Today — 1 year ago — I sat with my father, Norm, and watched him take his last horrifying breath.

With it, I thought I lost all of the oxygen in my own body. I can remember it like it was 5 mins ago. I’m still having trouble breathing.

Honestly, writing to you about contracts and policies feels so silly today (and even more honestly, it has on most days since he passed).

My dad was my bud.

He was the only person I could call who shared in my excitement about the rollout of a new Trader Joe’s product (looking at you, mini baguettes!). Or the one who’d recount every last line of a Seinfeld episode we’d both seen 100 times and loved.

Missing him — the void that that’s left in my life and my heart — has been the most painful thing I’ve ever experienced (notably, I don’t have any tattoos.)

Am I still standing? Well, technically no – I’m sitting as I’m writing to you. But I have kept going.

But this last year has SUCKED. Majorly. There’s no pretty lesson or bow I can wrap around this one. It’s just been awful, and it still stings really badly.

There have been plenty of beautiful, fun, gratifying moments during the course of the past year — it’s just that they’ve all been sort of, well… different. Muted, I’d say. If you’ve been through grief, you get it.

This experience has changed me.

I keep saying to people that I think it’s changed me for good. Who knows – only time will tell. But for now it feels like the cellular structure of everything in my body has been altered in some major way.

I’m not the same person I was a year ago.

I haven’t shown up in the past year the way I used to. I’m not saying that to beat myself up or because it’s a bad thing to not show up like you did before. It just is.

I’m tired beyond anything I’ve ever felt before. I’m sad. And I’m pissed at people who have parents. I’m pissed at people who have never had to care for their parents. I’m really, really pissed at leukemia – the rat bastard that took my Dad. And I’m pissed at people who have moms there to support them after their dads are gone.

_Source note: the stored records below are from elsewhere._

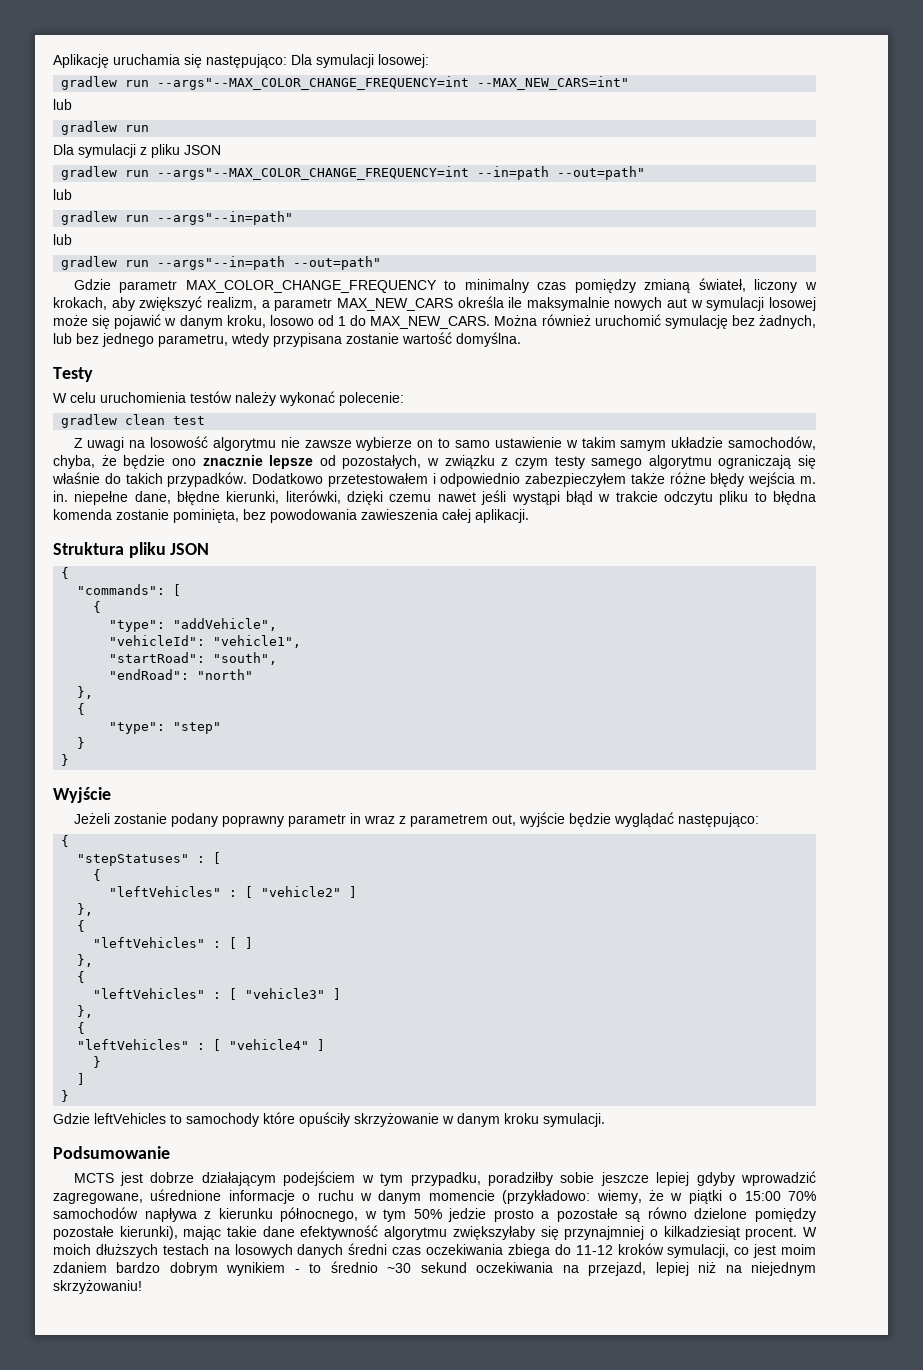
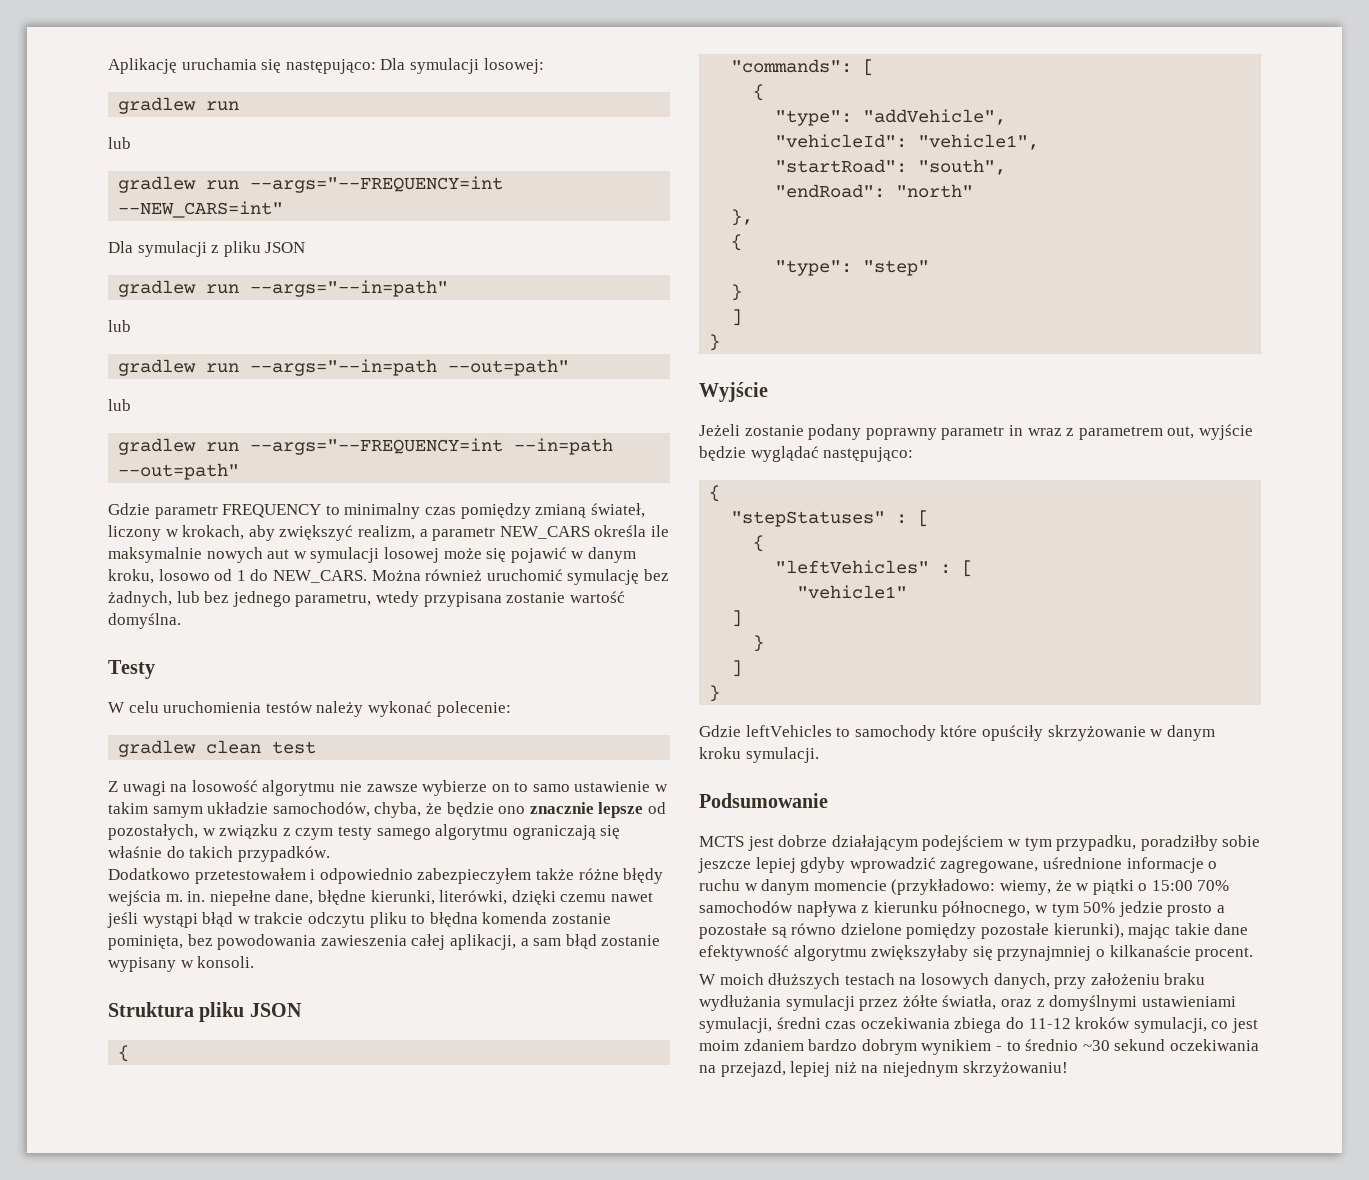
  Aplikację uruchamia się następująco: Dla symulacji losowej:
- gradlew run --args"--MAX_COLOR_CHANGE_FREQUENCY=int --MAX_NEW_CARS=int"
+ gradlew run
  lub
- gradlew run
+ gradlew run --args="--FREQUENCY=int --NEW_CARS=int"
- gradlew run --args"--MAX_COLOR_CHANGE_FREQUENCY=int --in=path --out=path"
+ gradlew run --args="--in=path"
+ lub
+ gradlew run --args="--in=path --out=path"
- gradlew run --args"--in=path"
- lub
- gradlew run --args"--in=path --out=path"
+ gradlew run --args="--FREQUENCY=int --in=path --out=path"
- Gdzie parametr MAX_COLOR_CHANGE_FREQUENCY to minimalny czas pomiędzy zmianą świateł, liczony w krokach, aby zwiększyć realizm, a parametr MAX_NEW_CARS określa ile maksymalnie nowych aut w symulacji losowej może się pojawić w danym kroku, losowo od 1 do MAX_NEW_CARS.
+ Gdzie parametr FREQUENCY to minimalny czas pomiędzy zmianą świateł, liczony w krokach, aby zwiększyć realizm, a parametr NEW_CARS określa ile maksymalnie nowych aut w symulacji losowej może się pojawić w danym kroku, losowo od 1 do NEW_CARS.
- Z uwagi na losowość algorytmu nie zawsze wybierze on to samo ustawienie w takim samym układzie samochodów, chyba, że będzie ono znacznie lepsze od pozostałych, w związku z czym testy samego algorytmu ograniczają się właśnie do takich przypadków. Dodatkowo przetestowałem i odpowiednio zabezpieczyłem także różne błędy wejścia m. in. niepełne dane, błędne kierunki, literówki, dzięki czemu nawet jeśli wystąpi błąd w trakcie odczytu pliku to błędna komenda zostanie pominięta, bez powodowania zawieszenia całej aplikacji.
+ Z uwagi na losowość algorytmu nie zawsze wybierze on to samo ustawienie w takim samym układzie samochodów, chyba, że będzie ono znacznie lepsze od pozostałych, w związku z czym testy samego algorytmu ograniczają się właśnie do takich przypadków.
+ Dodatkowo przetestowałem i odpowiednio zabezpieczyłem także różne błędy wejścia m. in. niepełne dane, błędne kierunki, literówki, dzięki czemu nawet jeśli wystąpi błąd w trakcie odczytu pliku to błędna komenda zostanie pominięta, bez powodowania zawieszenia całej aplikacji, a sam błąd zostanie wypisany w konsoli.
  "type": "step"
  }
+ ]
- "leftVehicles" : [ "vehicle2" ]
- },
- {
- "leftVehicles" : [ ]
- },
- {
- "leftVehicles" : [ "vehicle3" ]
- },
- {
- "leftVehicles" : [ "vehicle4" ]
+ "leftVehicles" : [
+ "vehicle1"
+ ]
- wiemy, że w piątki o 15:00 70% samochodów napływa z kierunku północnego, w tym 50% jedzie prosto a pozostałe są równo dzielone pomiędzy pozostałe kierunki), mając takie dane efektywność algorytmu zwiększyłaby się przynajmniej o kilkadziesiąt procent. W moich dłuższych testach na losowych danych średni czas oczekiwania zbiega do 11-12 kroków symulacji, co jest moim zdaniem bardzo dobrym wynikiem - to średnio ~30 sekund oczekiwania na przejazd, lepiej niż na niejednym skrzyżowaniu!
+ wiemy, że w piątki o 15:00 70% samochodów napływa z kierunku północnego, w tym 50% jedzie prosto a pozostałe są równo dzielone pomiędzy pozostałe kierunki), mając takie dane efektywność algorytmu zwiększyłaby się przynajmniej o kilkanaście procent.
+ W moich dłuższych testach na losowych danych, przy założeniu braku wydłużania symulacji przez żółte światła, oraz z domyślnymi ustawieniami symulacji, średni czas oczekiwania zbiega do 11-12 kroków symulacji, co jest moim zdaniem bardzo dobrym wynikiem - to średnio ~30 sekund oczekiwania na przejazd, lepiej niż na niejednym skrzyżowaniu!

The truth is: we have outward-facing jobs. We awkwardly hold our phones up to our faces and say, “hey guys!” whether we’re in the gym, the car, or out on the beach.

The algorithm doesn’t pause for our grief, or even a bad day.

I’ve thought a lot this past year about how I’m a person who’s really struggling with the loss of her father AND I’m a super ambitious, creative, excited CEO of a growing, thriving company.

It’s been absolutely wild and bizarre to continue to grow my business as I’ve gone through all of this. My business is doing better today than it was last year. I haven’t put my business aside (for better or worse lol) for my grief.

You’re allowed to be both: hurting and achieving.

Don’t you dare make us choose.

In honor of my Dad and the difficulty of the last year — I scrapped today’s planned podcast episode for this one instead.

In it, I shared what’s helped me “hold it all together” (spoiler alert: I haven’t) and still run my business at the same time.

It’s probably different business advice than you’ve ever heard before.

If you’ve listened, comment below and let me know! 🙂

Thanks for listening to my honest thoughts. I’ve always kept it real with you and sometimes that’s meant being a little vulnerable. Well, a LOT vulnerable, in this case.

I’m sending you lots of love and a big hug if you’re going through a rough season (or 4), too.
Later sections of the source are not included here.